--- YOUR TASK ---
Count up the lines below containing the word "name", and give the result with no other words.
***** MATERIAL SHOWN *****
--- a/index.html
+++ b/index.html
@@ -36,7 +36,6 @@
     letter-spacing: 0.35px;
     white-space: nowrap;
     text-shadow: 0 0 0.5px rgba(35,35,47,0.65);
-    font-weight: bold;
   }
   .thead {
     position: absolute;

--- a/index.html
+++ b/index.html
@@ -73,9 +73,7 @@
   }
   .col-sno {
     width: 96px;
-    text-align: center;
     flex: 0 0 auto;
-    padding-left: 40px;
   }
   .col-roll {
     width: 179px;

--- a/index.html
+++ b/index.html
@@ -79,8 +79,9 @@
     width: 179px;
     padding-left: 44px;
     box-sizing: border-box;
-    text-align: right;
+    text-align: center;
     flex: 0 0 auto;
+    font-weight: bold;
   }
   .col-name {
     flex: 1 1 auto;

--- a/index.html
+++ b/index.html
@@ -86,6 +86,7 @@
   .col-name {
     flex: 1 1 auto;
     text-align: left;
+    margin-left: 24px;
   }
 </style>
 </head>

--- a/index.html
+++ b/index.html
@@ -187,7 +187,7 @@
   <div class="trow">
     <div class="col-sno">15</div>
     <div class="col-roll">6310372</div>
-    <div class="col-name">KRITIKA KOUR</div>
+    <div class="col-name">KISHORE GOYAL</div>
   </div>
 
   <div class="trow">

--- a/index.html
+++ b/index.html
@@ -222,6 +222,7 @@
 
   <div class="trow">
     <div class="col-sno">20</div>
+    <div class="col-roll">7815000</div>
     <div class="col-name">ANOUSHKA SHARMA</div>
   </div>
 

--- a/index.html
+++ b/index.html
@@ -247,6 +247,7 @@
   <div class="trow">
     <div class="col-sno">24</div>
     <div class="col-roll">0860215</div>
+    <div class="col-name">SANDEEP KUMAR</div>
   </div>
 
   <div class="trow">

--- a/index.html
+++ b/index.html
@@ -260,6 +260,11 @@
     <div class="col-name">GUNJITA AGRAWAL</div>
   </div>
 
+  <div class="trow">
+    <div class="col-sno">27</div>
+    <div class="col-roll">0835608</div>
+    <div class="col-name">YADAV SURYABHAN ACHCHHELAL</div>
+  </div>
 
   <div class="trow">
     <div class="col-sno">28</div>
*****
***** MATERIAL SHOWN *****
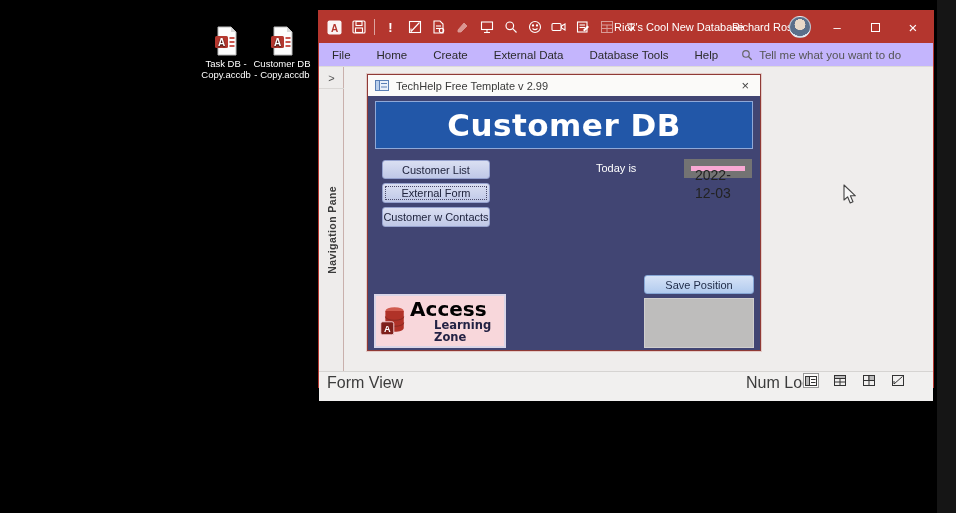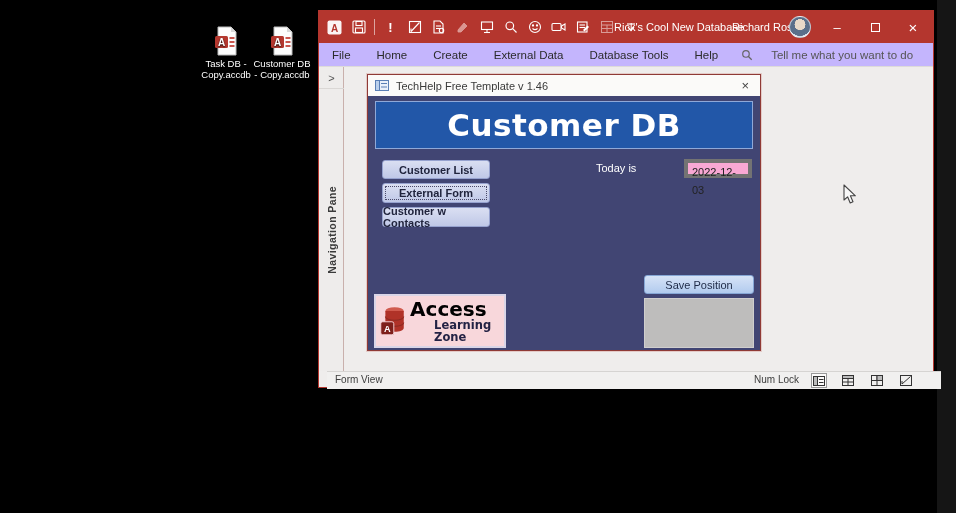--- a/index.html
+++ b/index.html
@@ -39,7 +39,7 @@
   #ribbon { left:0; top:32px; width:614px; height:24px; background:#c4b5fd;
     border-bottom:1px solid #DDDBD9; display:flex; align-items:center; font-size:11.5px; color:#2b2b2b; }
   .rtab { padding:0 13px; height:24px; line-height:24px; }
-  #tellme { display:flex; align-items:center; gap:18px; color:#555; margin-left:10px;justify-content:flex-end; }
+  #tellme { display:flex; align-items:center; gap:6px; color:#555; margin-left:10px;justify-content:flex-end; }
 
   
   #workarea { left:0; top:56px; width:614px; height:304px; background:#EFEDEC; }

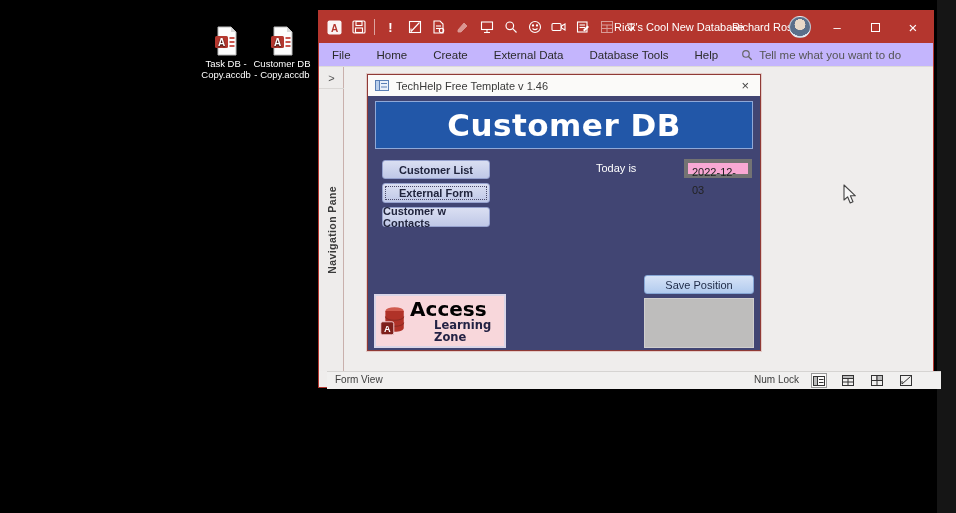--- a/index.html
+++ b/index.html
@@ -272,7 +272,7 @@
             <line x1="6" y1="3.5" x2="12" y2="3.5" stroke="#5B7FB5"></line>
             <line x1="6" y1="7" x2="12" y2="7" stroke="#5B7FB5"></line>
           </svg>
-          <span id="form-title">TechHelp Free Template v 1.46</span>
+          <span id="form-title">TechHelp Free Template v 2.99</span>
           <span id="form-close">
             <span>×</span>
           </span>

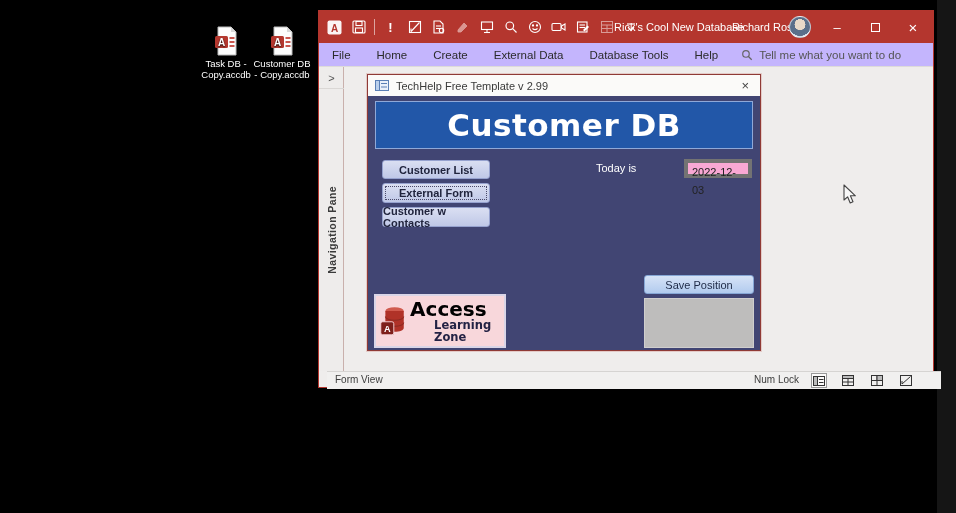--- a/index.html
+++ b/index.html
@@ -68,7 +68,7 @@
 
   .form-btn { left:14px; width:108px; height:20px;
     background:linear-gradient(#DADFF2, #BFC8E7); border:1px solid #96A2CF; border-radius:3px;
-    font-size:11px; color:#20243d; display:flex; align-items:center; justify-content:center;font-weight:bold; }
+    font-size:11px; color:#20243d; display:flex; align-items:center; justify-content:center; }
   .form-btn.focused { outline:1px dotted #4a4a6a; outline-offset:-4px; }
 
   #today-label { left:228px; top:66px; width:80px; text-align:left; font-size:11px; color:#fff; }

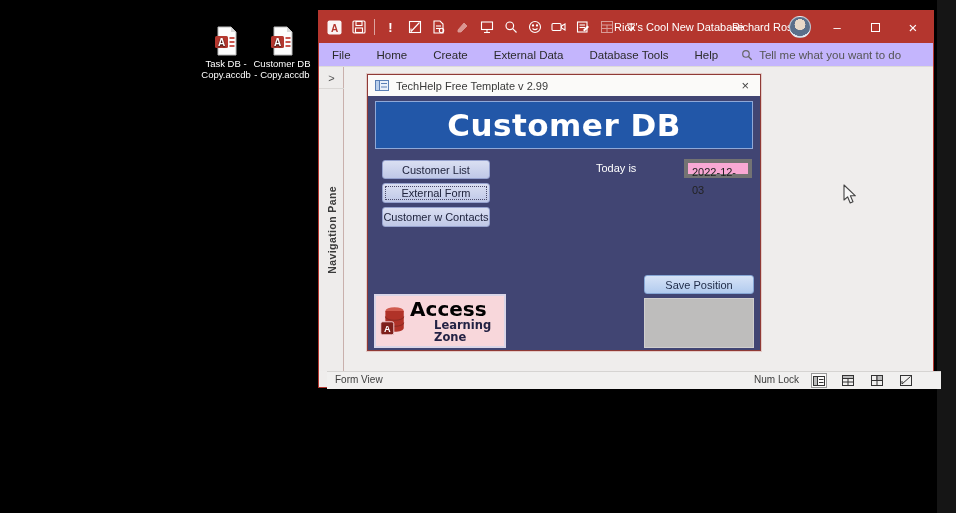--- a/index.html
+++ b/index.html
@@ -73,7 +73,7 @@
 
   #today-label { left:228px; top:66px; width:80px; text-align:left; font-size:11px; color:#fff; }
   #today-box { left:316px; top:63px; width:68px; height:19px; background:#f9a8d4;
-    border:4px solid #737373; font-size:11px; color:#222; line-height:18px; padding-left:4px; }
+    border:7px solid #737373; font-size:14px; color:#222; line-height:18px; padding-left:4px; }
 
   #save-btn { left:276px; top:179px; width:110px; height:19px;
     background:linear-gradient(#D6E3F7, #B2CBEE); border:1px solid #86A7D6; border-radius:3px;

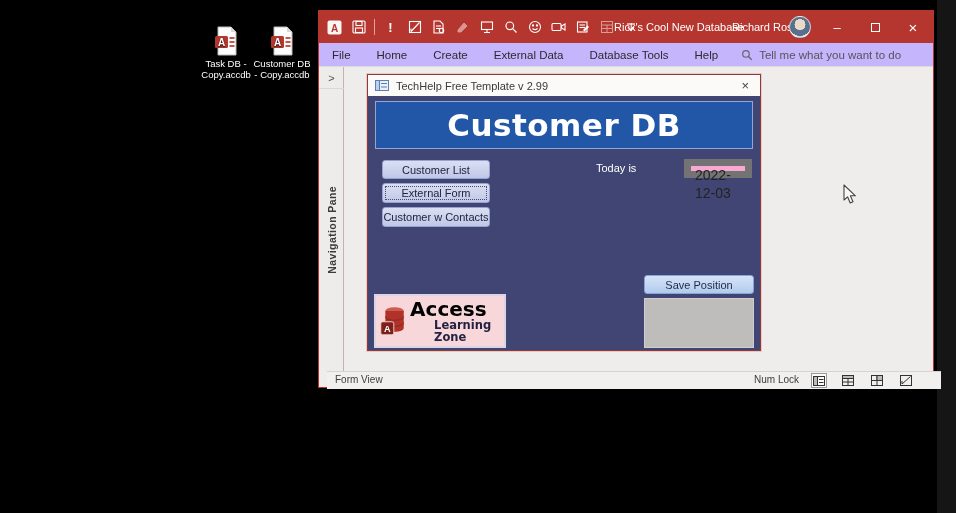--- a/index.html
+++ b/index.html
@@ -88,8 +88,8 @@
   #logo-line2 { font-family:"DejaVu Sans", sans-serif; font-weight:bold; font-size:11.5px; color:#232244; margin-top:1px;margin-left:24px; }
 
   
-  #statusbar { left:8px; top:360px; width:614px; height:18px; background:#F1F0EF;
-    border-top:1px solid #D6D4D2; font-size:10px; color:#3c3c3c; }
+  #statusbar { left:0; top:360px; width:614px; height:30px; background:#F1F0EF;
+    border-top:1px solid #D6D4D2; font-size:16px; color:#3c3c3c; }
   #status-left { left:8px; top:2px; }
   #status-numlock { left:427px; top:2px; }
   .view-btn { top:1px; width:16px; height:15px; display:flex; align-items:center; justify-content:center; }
*****
***** MATERIAL SHOWN *****
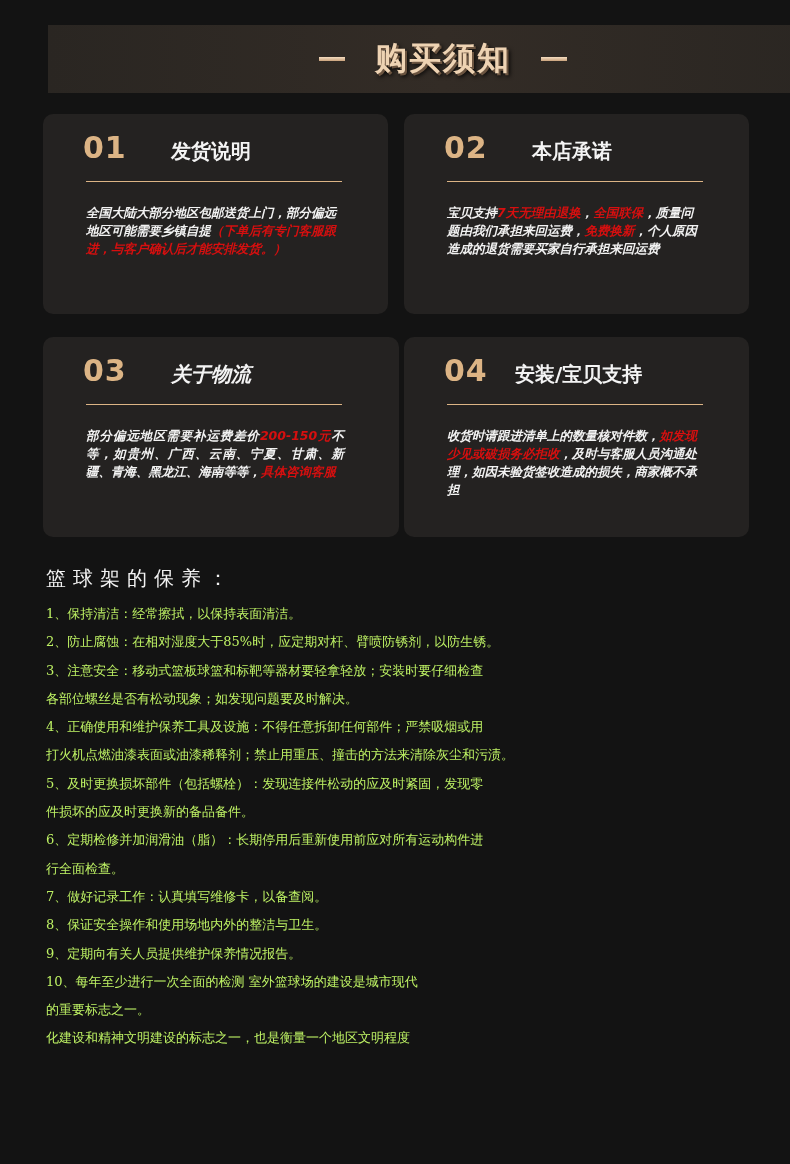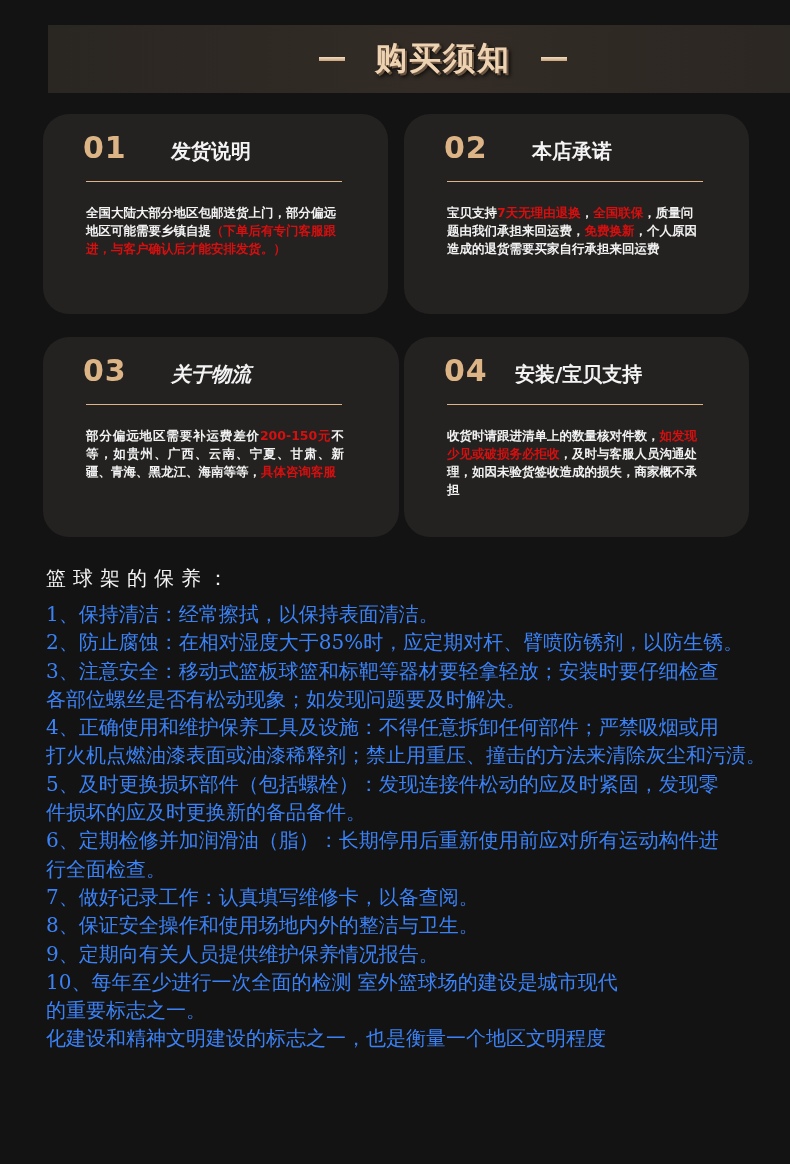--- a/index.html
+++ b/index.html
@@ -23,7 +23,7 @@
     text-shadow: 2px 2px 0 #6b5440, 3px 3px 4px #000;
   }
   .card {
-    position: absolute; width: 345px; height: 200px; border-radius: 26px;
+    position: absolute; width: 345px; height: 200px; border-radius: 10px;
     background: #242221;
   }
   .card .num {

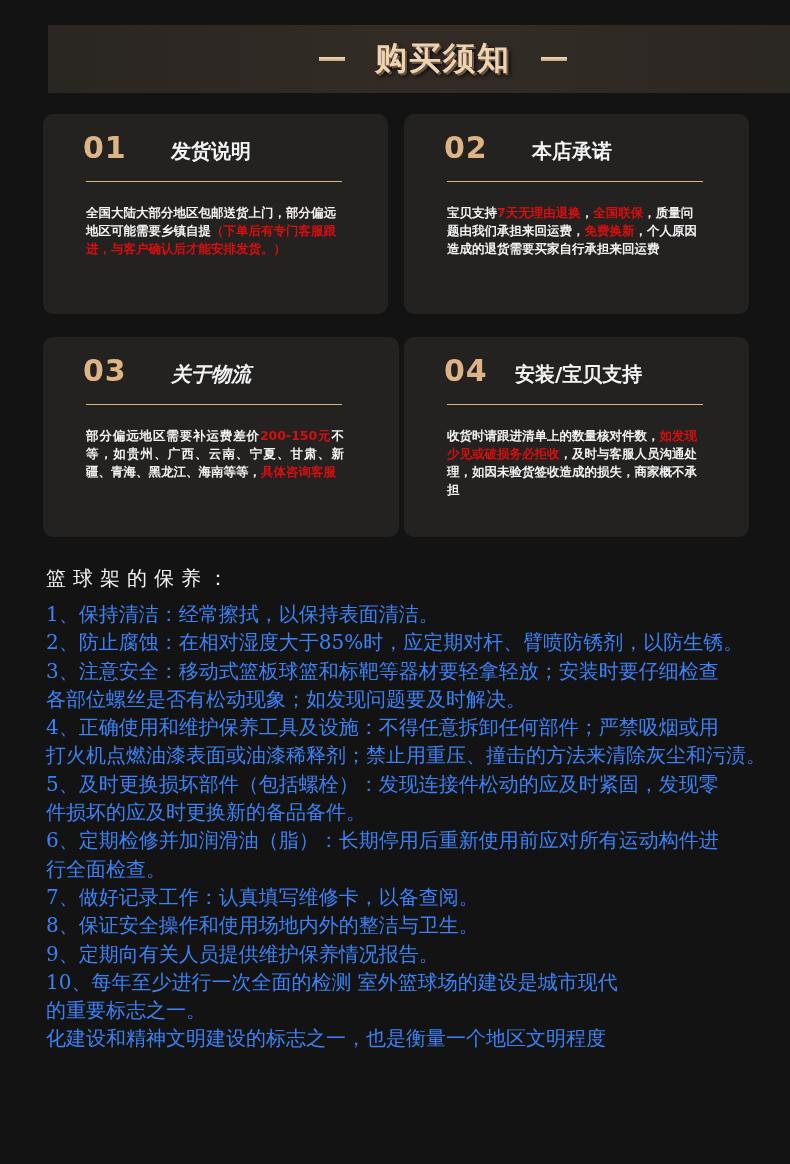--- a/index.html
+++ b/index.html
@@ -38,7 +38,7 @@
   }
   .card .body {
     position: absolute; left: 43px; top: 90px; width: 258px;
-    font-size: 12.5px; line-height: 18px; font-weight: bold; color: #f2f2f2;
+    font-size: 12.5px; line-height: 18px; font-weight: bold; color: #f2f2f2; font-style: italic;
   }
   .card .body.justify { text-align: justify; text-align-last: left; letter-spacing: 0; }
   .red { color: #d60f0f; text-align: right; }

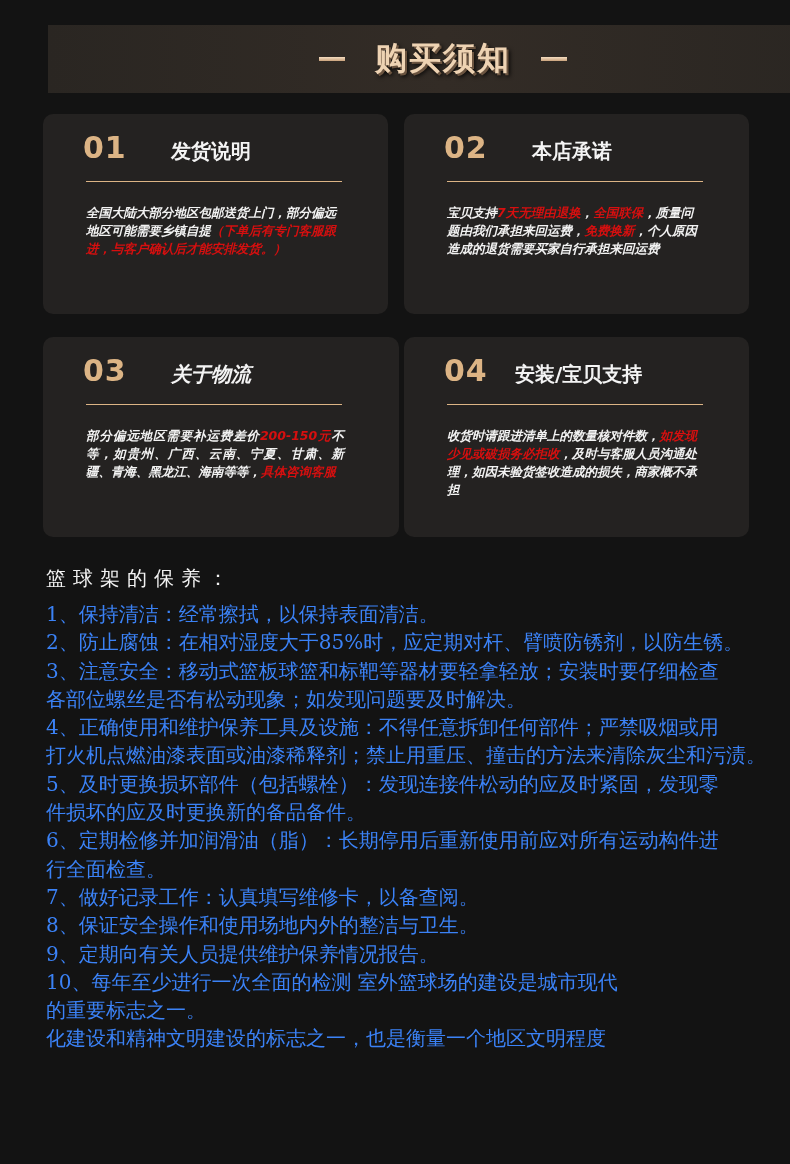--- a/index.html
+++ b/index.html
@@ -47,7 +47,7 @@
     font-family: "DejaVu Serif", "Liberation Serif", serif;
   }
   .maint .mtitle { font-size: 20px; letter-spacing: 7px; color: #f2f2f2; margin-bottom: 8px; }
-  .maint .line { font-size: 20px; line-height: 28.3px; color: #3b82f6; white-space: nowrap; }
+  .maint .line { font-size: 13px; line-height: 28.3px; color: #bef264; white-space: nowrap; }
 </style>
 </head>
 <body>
*****
--- FINISHED TASK ---
8